Demographic evolution
| 1900 | 1910 | 1920 | 1930 | 1940 | 1950 | 1960 | 1970 | 1981 | 1991 | 1996 | 2001 | 2005 | 2011 | 2013 |
| 1.549 | 1.529 | 1.775 | 1.883 | 2.511 | 2.469 | 3.288 | 3.513 | 3.356 | 3.114 | 2.997 | 2.789 | 3.043 | 3.246 | 3.073 |

== Subdivisions ==
The municipality of La Pobla de Segur includes three outlying villages: populations are given as of 2005.
- Montsor (2)
- Puimanyons (3), on the right bank of the Flamicell river at its confluence with the Noguera Pallaresa.

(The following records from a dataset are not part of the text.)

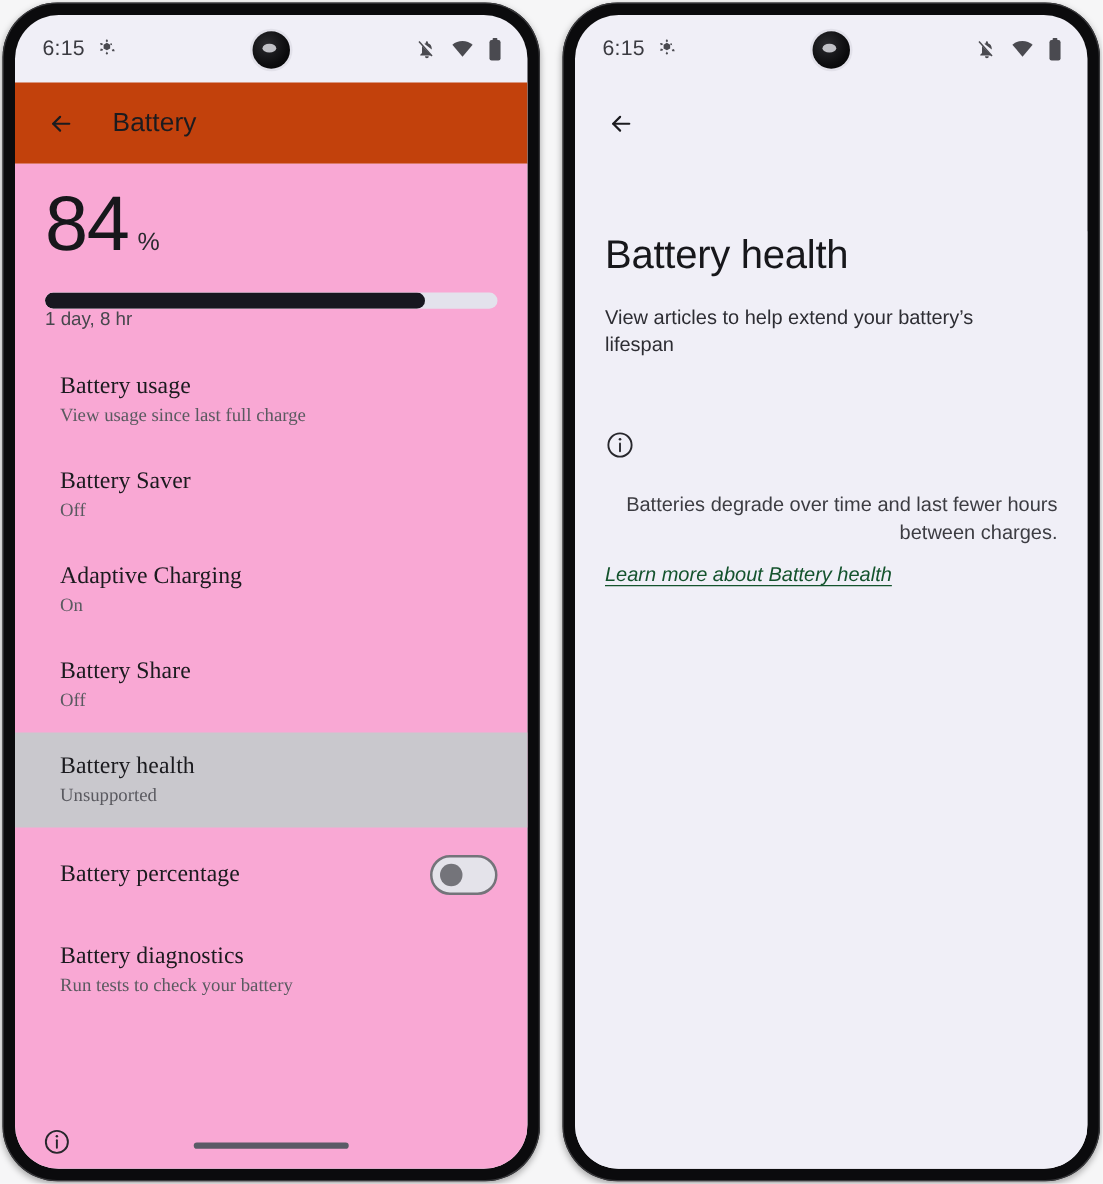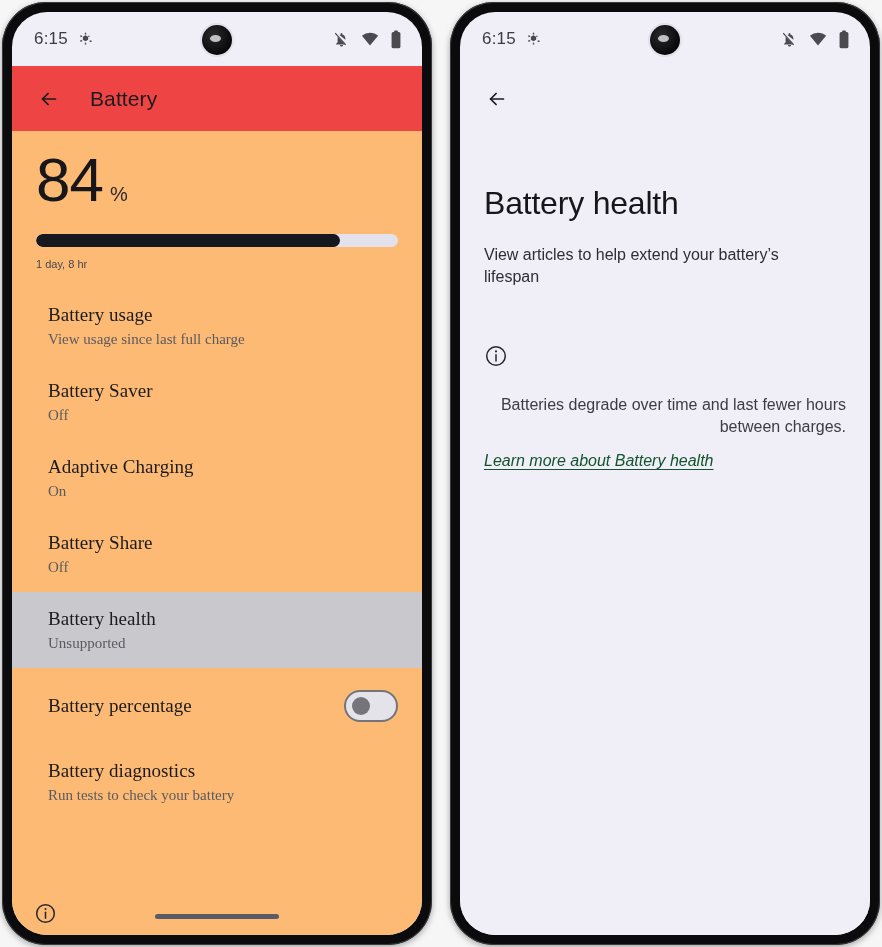"Battery" .appbar { background: #ef4444 -> #c2410c }
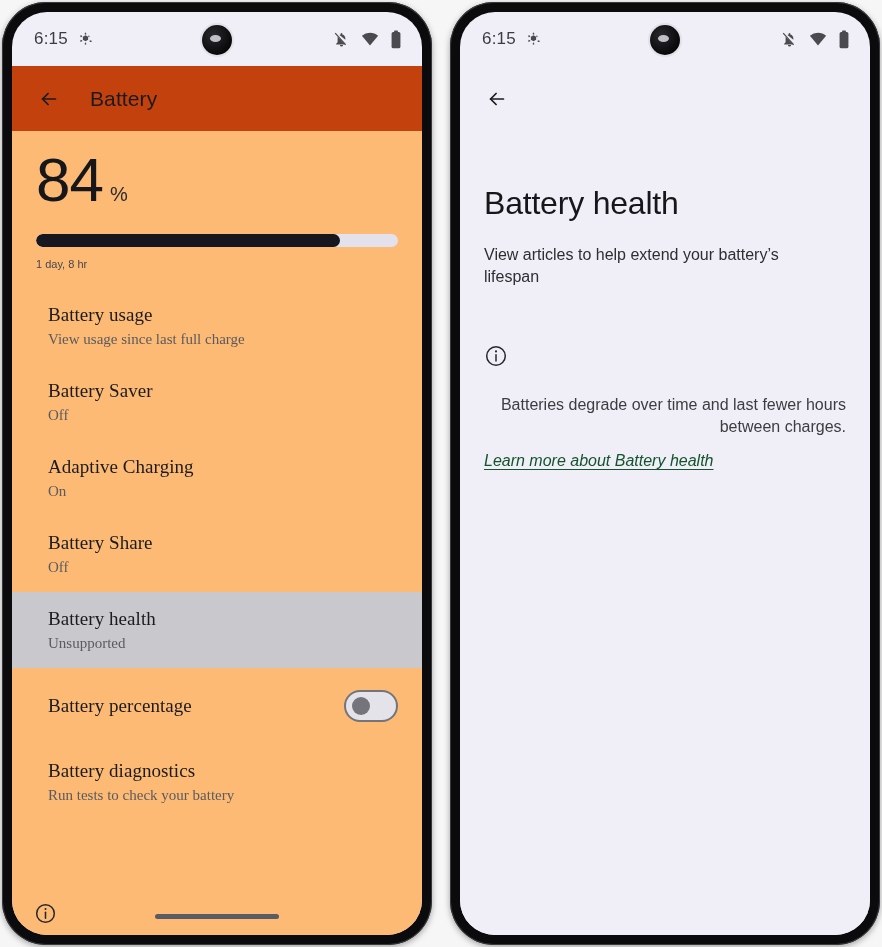"84" .content-left { background: #fdba74 -> #f9a8d4 }
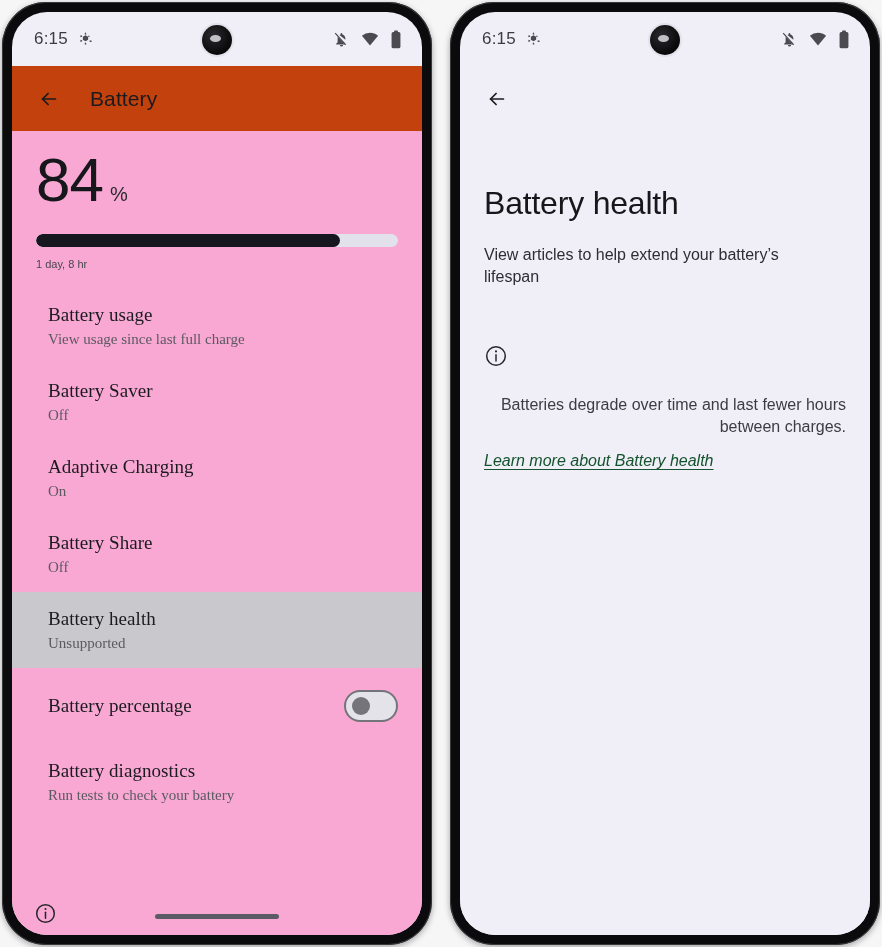"1 day, 8 hr" .time-left { font-size: 11px -> 15px; margin-top: 11px -> none }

- Sant Joan de Vinyafrescal (63), to the south of la Pobla de Segur on the right bank of the Sant Antoni reservoir.

== Notable people ==
- Pedro Cortina y Mauri, (born La Pobla de Segur, 18 March 1908 - Madrid, 14 February 1993) was a Spanish politician and diplomat who served as the last Minister of Foreign Affairs under Francisco Franco between 1974 and 1975
- Josep Borrell Fontelles, (born 24 April 1947) is a Spanish politician, member of the Spanish Socialist Party. He has been Minister of Public Works and Environment of the Government of Spain (1991-1996) and President of the European Parliament (2004-2007). In June 4th of 2018 he became Minister of Foreign Affairs and Cooperation of Spain.
- Carles Puyol, (born 13, April, 1978), ex-footballer who played for FC Barcelona and Spain as a defender and won 2010 FIFA World Cup.